В кабинете повисает напряжённое молчание. Я даже без истинного умения чувствую, как от Абаддона исходит раздражение вперемешку с интересом. Дышать становится тяжело, и я понимаю – всё решится сейчас.
Пан или пропал, как тут говорили низшие…
– Вот как? Считаешь себя выше вековых устоев?
– Напротив, ваша светлость. В «Уложении о дворянстве» есть пункт, согласно которому один дворянин может вызвать другого на дуэль – в случае, если нанесено смертельное оскорбление и/или имеются жертвы среди рода вследствие действий обвиняемой стороны. В таком случае оскорблённая сторона может бросить вызов на дуэль, поражение в которой сделает проигравшего рабом победителя, а все его богатства будут переданы противоположной стороне и правителю земли, на которой произошла дуэль.
– Ты говоришь о валдикте, – протягивает Абаддон, и в его глазах мелькают искорки заинтересованности.
Есть! Я зацепил его! Знал, на что давить! Мой Первый генерал, помимо всего прочего, всегда был падок на зрелища. Бои в ямах, гонки на колесницах, скоростные полёты на нетопырях и прочие развлечения будоражили его. А тут – такая возможность повеселиться.
Но было и ещё кое-что, на чём я собирался сыграть.

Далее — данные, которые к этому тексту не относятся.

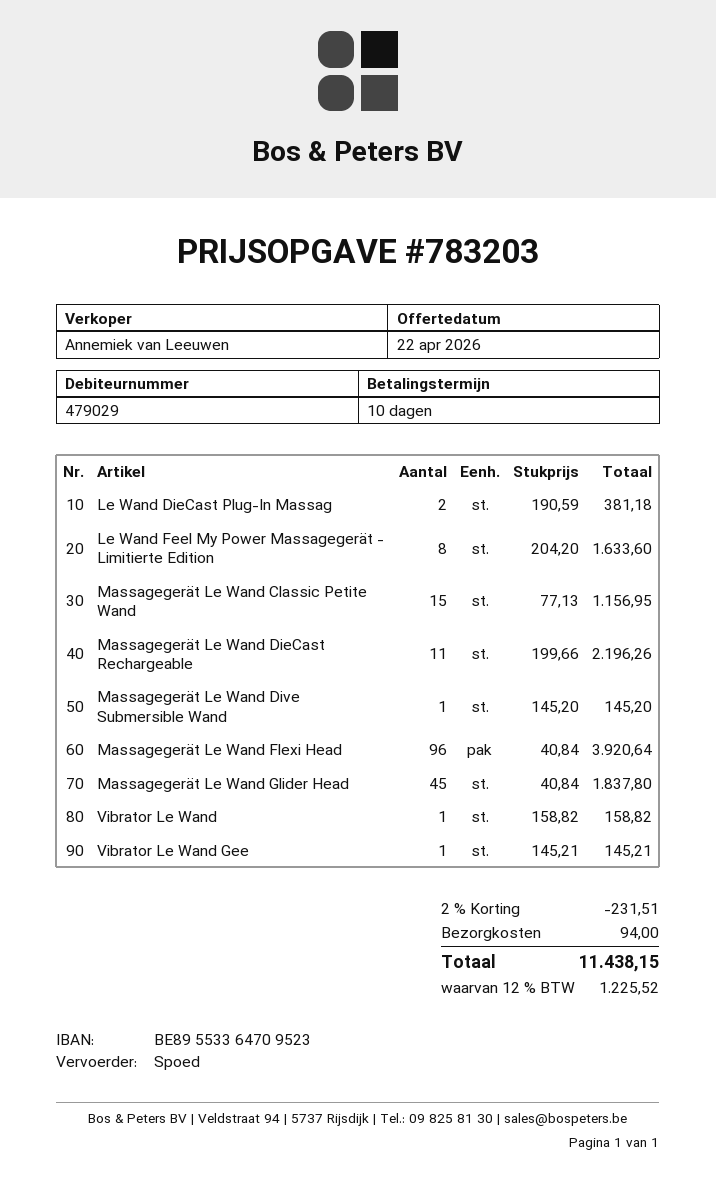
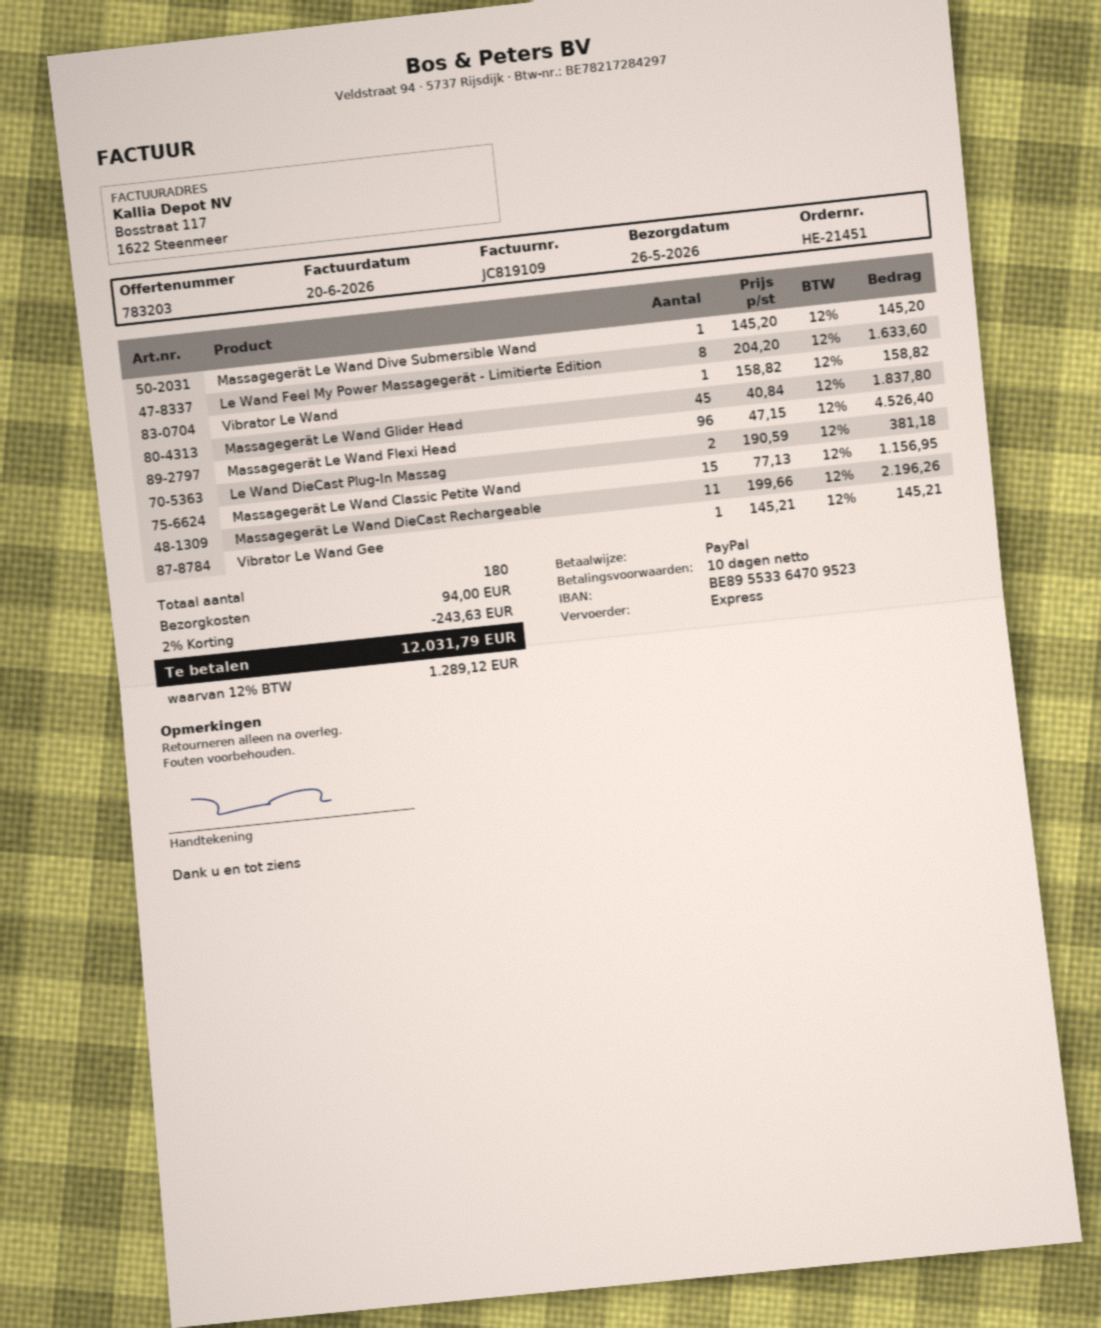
Massagegerät Le Wand Flexi Head: 96 x 40.84 = 3920.64 -> 96 x 47.15 = 4526.40
discount: 2% = 231.51 -> 2% = 243.63
tax: 12% = 1225.52 -> 12% = 1289.12
total: 11438.15 -> 12031.79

– Кроме того, государь, если позволите… – Я старался как можно более тщательно подбирать слова. – Как вы сами заметили, волна уже поднялась. Не думаю, что народ одобрит, если вы замнёте всю эту ситуацию. Разрешить её придётся – в пользу той или иной стороны. А тот вариант, который предлагаю я… При нём ваши руки останутся чистыми, как ни посмотри.
Тонкий намёк на то, что при любом решении обычного суда будут недовольные. И Абаддон потеряет часть тех, кто им восхищается. Или тех, кто его боится. А значит – потеряет и эфир. И чем дольше он тянет – тем сильнее разгорается информационный пожар и тем больше истинной энергии от него уплывёт, когда всё разрешится.
Разумеется, Демид Орлов не может знать об эфире ничего, и сейчас он говорит лишь о репутации, но Благовещенский рассматривает ситуацию со своей стороны и не может не согласиться с моими словами.